Before-and-after change data:
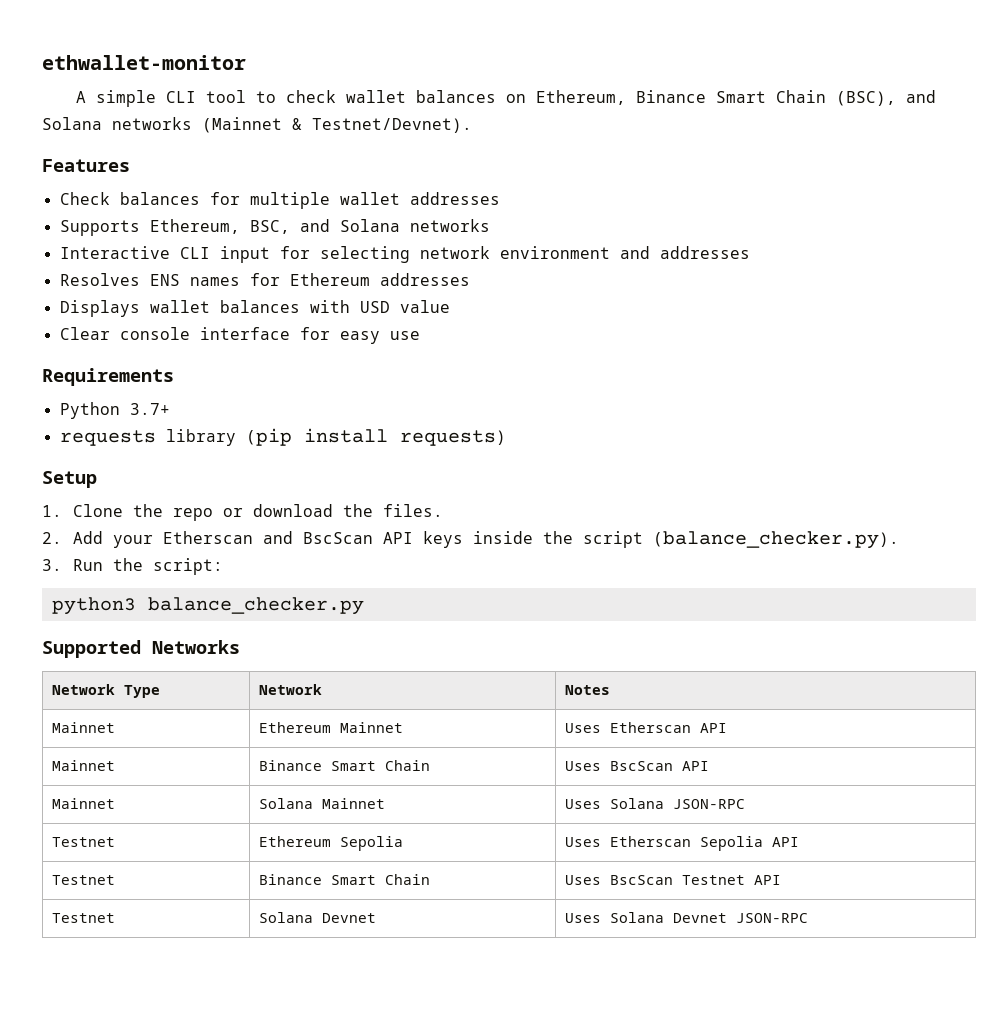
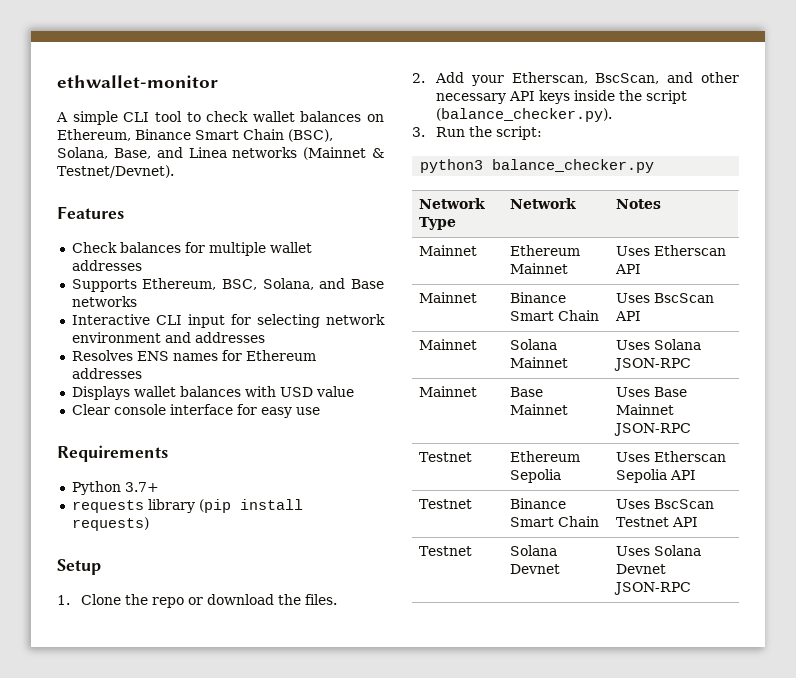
- A simple CLI tool to check wallet balances on Ethereum, Binance Smart Chain (BSC), and Solana networks (Mainnet & Testnet/Devnet).
+ A simple CLI tool to check wallet balances on Ethereum, Binance Smart Chain (BSC), Solana, Base, and Linea networks (Mainnet & Testnet/Devnet).
- Supports Ethereum, BSC, and Solana networks
+ Supports Ethereum, BSC, Solana, and Base networks
- 2. Add your Etherscan and BscScan API keys inside the script (balance_checker.py).
+ 2. Add your Etherscan, BscScan, and other necessary API keys inside the script (balance_checker.py).
- Supported Networks
+ Mainnet | Base Mainnet | Uses Base Mainnet JSON-RPC

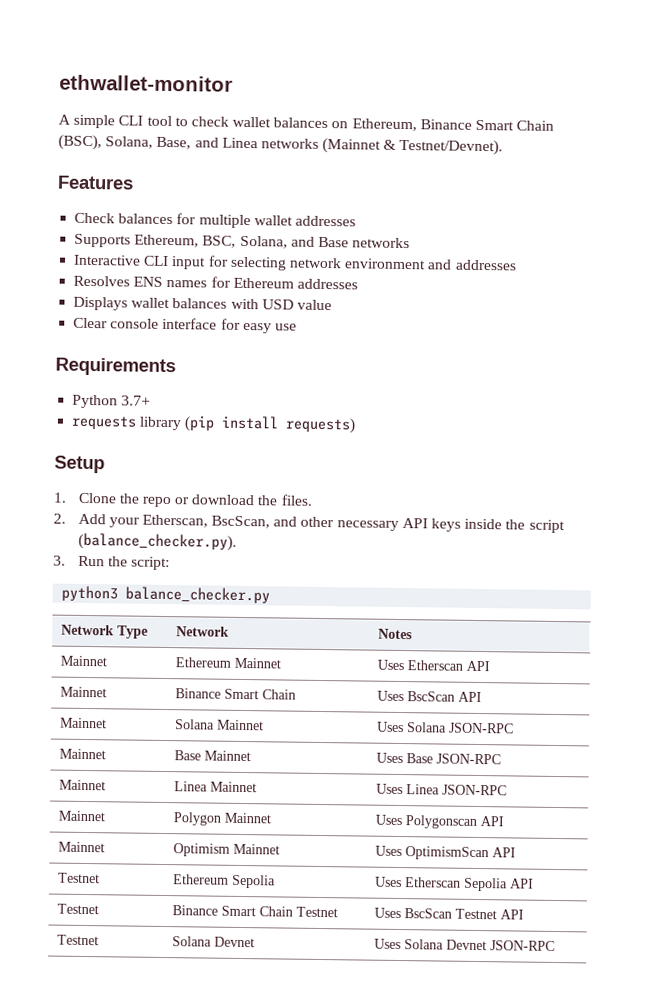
- Mainnet | Base Mainnet | Uses Base Mainnet JSON-RPC
+ Mainnet | Base Mainnet | Uses Base JSON-RPC
+ Mainnet | Linea Mainnet | Uses Linea JSON-RPC
+ Mainnet | Polygon Mainnet | Uses Polygonscan API
+ Mainnet | Optimism Mainnet | Uses OptimismScan API
- Testnet | Binance Smart Chain | Uses BscScan Testnet API
+ Testnet | Binance Smart Chain Testnet | Uses BscScan Testnet API

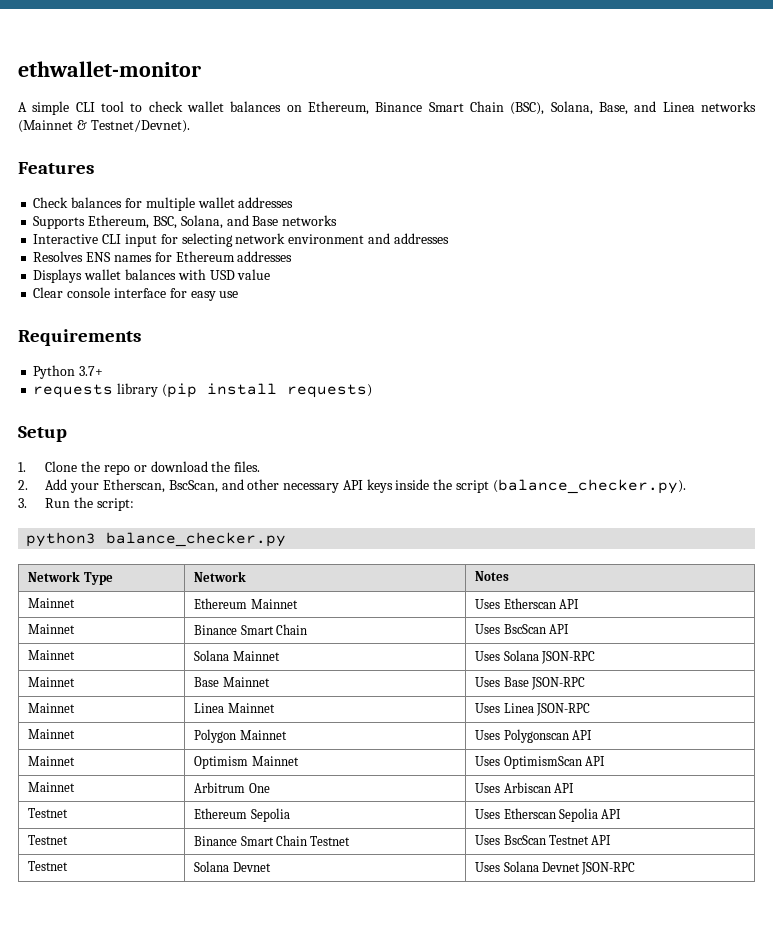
+ Mainnet | Arbitrum One | Uses Arbiscan API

- [Exercise goal]
Wherever the word "Linea" turns up in a line of the entries above, copy that line.

- [Exercise response]
+ A simple CLI tool to check wallet balances on Ethereum, Binance Smart Chain (BSC), Solana, Base, and Linea networks (Mainnet & Testnet/Devnet).
+ Mainnet | Linea Mainnet | Uses Linea JSON-RPC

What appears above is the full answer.